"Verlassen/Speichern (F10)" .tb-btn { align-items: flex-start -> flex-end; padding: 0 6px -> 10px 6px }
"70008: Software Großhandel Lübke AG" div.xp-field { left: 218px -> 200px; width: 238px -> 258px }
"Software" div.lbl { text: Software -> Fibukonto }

==

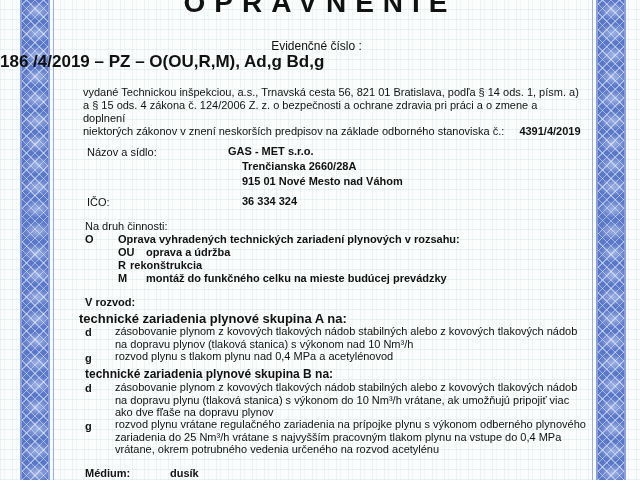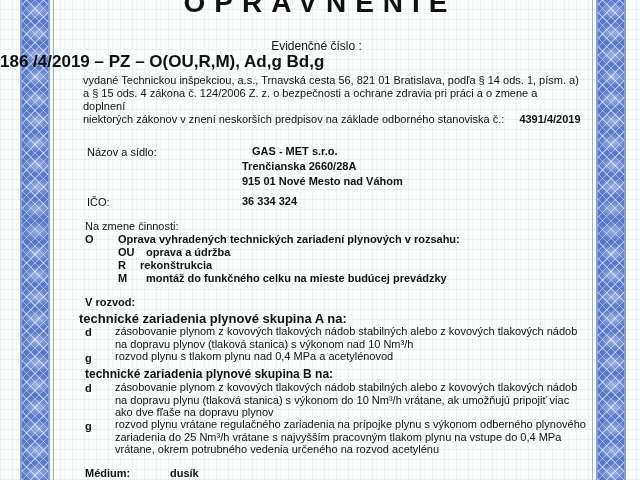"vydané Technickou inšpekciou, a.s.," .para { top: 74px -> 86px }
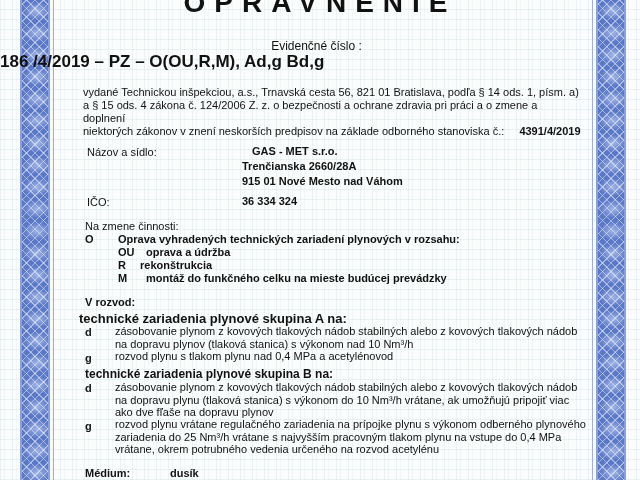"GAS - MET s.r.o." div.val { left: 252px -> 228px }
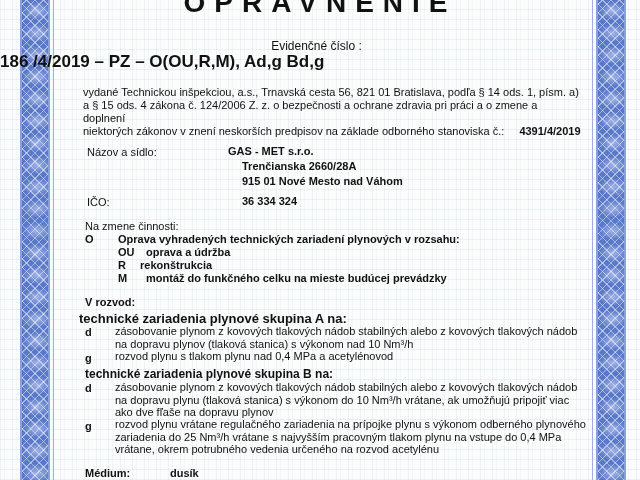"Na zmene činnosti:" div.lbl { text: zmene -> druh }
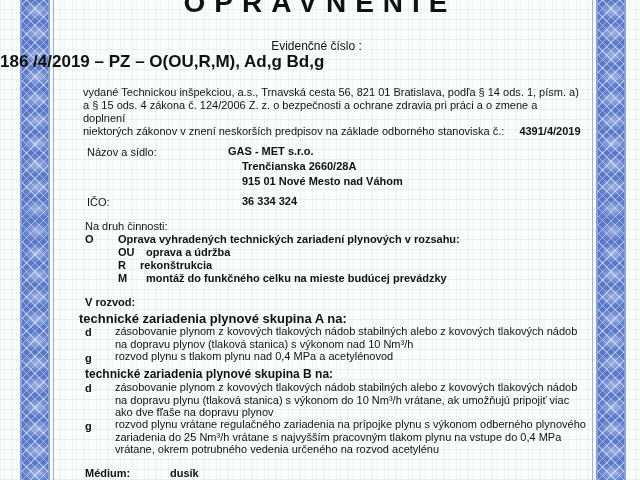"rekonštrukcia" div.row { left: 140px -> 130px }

---

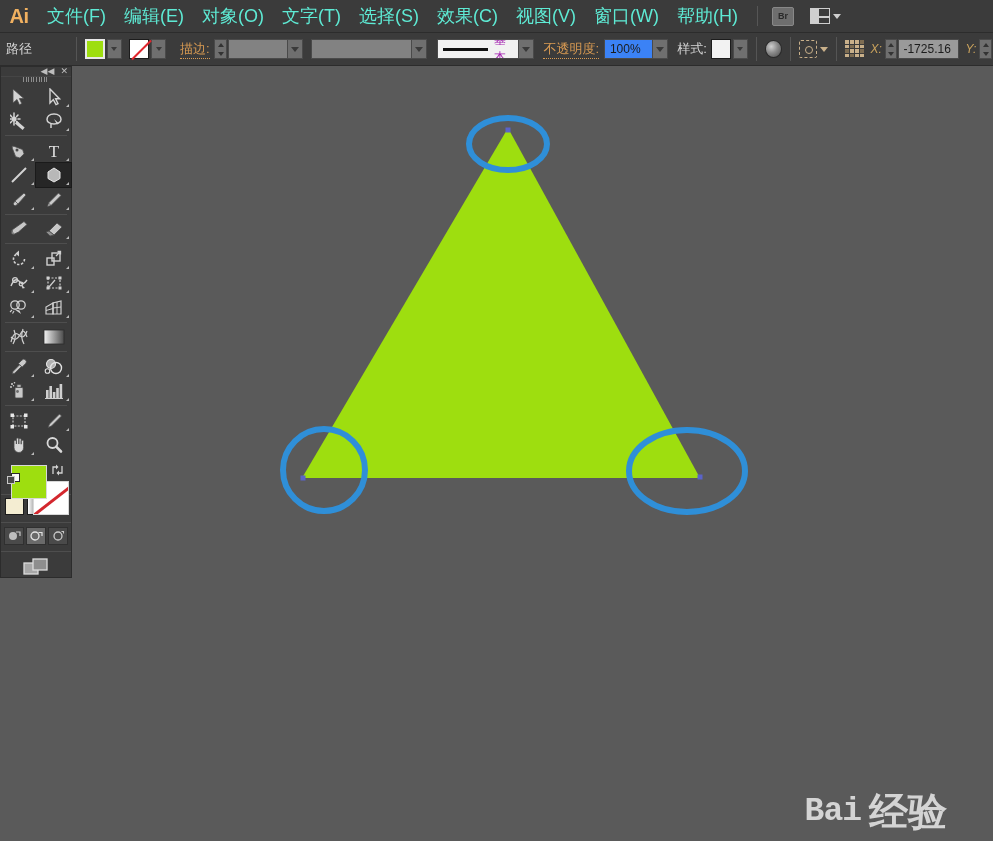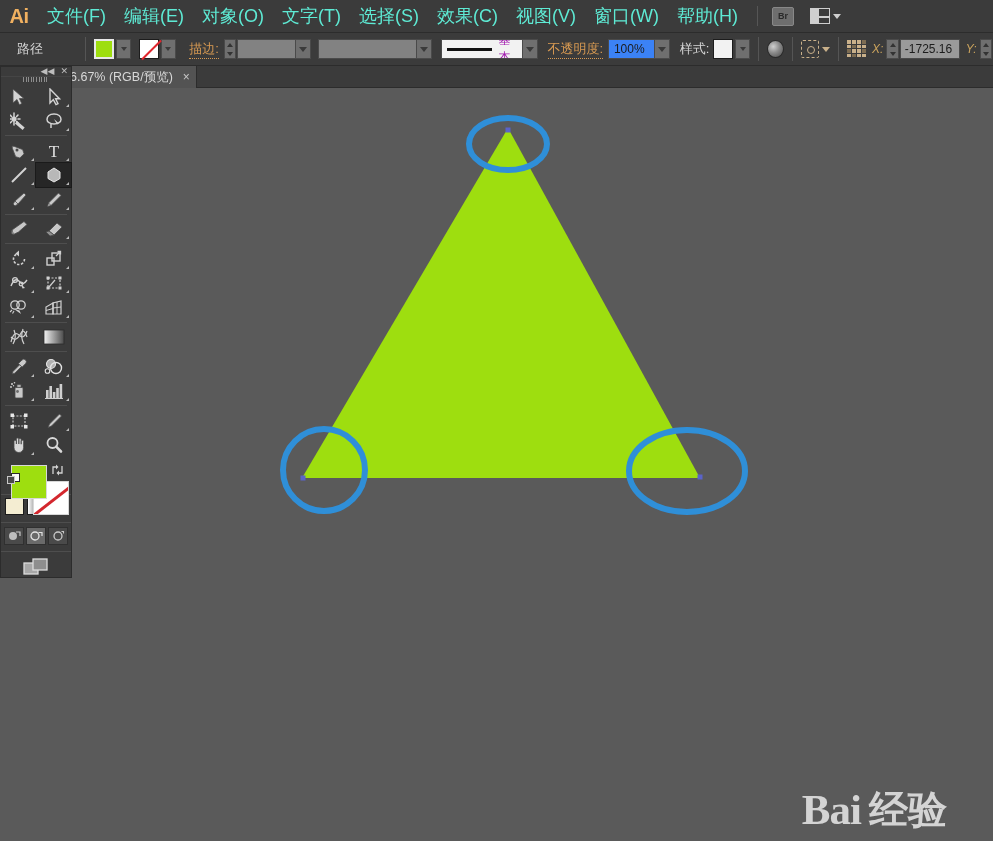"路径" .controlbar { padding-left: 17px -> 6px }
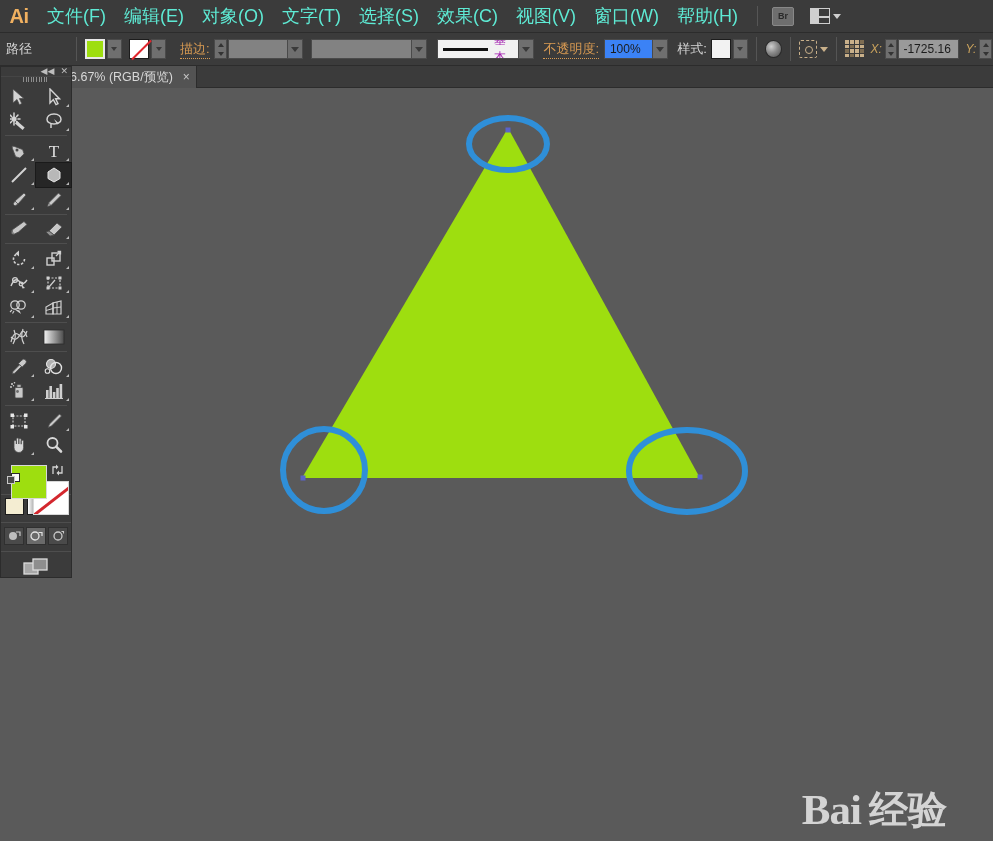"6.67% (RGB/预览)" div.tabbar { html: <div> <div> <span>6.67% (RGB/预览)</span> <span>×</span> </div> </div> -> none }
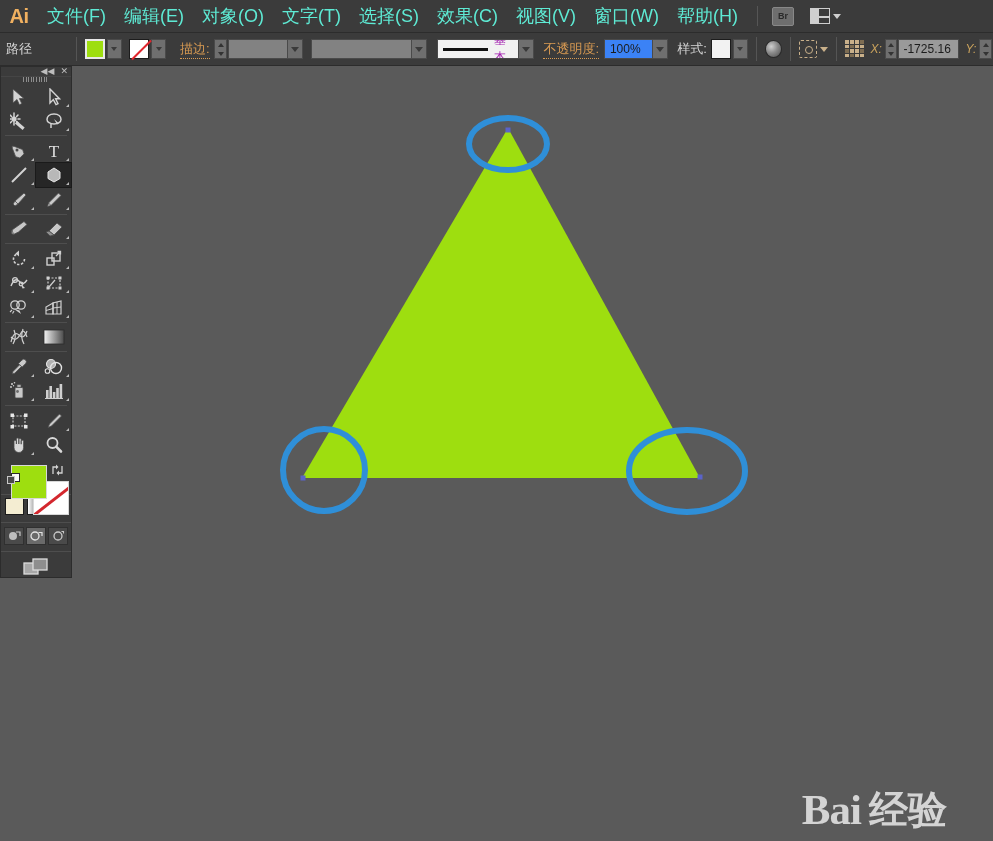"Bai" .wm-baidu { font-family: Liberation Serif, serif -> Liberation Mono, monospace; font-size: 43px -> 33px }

[PROBLEM]:
For every line in the data above that has the string "Software", return that line.

[YOUR SOLUTION]:
"70008: Software Großhandel Lübke AG" div.xp-field { left: 218px -> 200px; width: 238px -> 258px }
"Software" div.lbl { text: Software -> Fibukonto }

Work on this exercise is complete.